CYPRUS loves to organise events that gain it entry into the Guinness Book of Records. Earlier this week Ayia Napa municipality announced that next month there would be an attempt to break the world record for the number of people participating in a zeimbekiko dance, while eight years ago it a set a record for the longest chain of syrtaki dancers – 268 but broken since.
This week we heard of another world record we have set, unknowingly, but it will not earn Cyprus entry into the Guinness Book. Nowhere in the world did it take as long to deal with the procedures necessary to build a warehouse as in Cyprus in 2014. According to the Travel and Tourism Competitiveness Report 2015, issued by the World Economic Forum, Cyprus was bottom of the list of 141 countries “for total number of days required to deal with the procedures necessary to build a warehouse”.

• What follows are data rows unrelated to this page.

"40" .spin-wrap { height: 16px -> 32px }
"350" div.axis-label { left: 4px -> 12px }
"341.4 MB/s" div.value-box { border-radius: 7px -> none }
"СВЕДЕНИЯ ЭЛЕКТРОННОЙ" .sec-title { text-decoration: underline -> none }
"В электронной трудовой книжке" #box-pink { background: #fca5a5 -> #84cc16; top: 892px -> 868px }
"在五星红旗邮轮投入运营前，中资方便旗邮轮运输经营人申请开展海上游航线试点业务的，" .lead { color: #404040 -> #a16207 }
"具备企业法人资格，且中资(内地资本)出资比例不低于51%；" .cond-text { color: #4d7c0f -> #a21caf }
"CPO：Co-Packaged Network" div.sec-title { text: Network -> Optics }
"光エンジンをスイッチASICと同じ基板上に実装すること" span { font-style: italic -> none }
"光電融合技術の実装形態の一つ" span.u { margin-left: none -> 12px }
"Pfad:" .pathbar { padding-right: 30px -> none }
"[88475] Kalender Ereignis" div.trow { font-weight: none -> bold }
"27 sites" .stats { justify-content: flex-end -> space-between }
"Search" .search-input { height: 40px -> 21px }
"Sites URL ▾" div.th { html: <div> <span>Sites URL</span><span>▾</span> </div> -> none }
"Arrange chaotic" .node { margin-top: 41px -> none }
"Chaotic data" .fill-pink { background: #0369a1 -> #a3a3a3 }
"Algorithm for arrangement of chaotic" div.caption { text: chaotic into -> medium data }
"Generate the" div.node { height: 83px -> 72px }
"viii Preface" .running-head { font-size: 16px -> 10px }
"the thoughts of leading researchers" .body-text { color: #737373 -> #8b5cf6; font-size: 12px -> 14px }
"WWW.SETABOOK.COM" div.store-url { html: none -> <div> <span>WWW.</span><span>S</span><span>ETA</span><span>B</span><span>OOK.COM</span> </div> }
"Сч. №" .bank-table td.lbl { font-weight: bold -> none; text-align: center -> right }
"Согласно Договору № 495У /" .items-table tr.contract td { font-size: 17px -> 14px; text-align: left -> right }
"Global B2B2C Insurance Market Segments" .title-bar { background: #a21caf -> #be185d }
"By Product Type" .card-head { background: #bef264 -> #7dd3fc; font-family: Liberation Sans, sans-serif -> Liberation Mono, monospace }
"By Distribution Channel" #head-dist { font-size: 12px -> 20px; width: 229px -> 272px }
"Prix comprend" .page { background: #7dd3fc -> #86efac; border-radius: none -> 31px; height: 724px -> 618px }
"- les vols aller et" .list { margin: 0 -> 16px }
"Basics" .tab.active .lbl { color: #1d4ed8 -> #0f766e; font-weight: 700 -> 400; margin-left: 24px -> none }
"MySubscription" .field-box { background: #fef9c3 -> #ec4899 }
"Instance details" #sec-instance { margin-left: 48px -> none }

In Cyprus, 677 days – one year and 10 months – are needed on average to complete the procedures, whereas in 135 of the countries in the list it took less than a year. In similar-size EU countries like Malta and Luxembourg it takes less than six months, while Singapore, a very successful centre of international business, is top of the list with just 26 days needed for the procedures to be completed. The aim of the above report is to establish the competitiveness of countries by looking at different indicators and thus help them improve their competitiveness.
Why does it take so long to issue permits for a warehouses in Cyprus? It is certainly not because of staff shortages as all public departments are over-staffed. Slow bureaucratic procedures and inefficiency are a more plausible explanation, but why has no government tackled a problem everyone is aware of? The lamentable failure to of successive governments to computerise the public service and take it into the electronic age is another probable explanation; that may have reduced average waiting times by a few weeks.
The long waiting times are also a reason for the many illegalities regarding constructions. Rather than wait for a couple of years for their permits, many people build only to find out when the permit is issued that they have violated its provisions. It is a totally dysfunctional system that needs to be tackled immediately. Will the public service reform that is currently being in progress address these scandalous delays, or will there have to be more negotiations to persuade civil servants to work more efficiently?
Apart from causing big problems for businesses and residents, this unwelcome record, is not the way to attract foreign companies and investment from abroad. For decades we have been hearing governments talking about speeding up public service procedures, but it is time words were turned into deeds, unless we are targeting an entry into Guinness Book of Records as the most inefficient bureaucracy.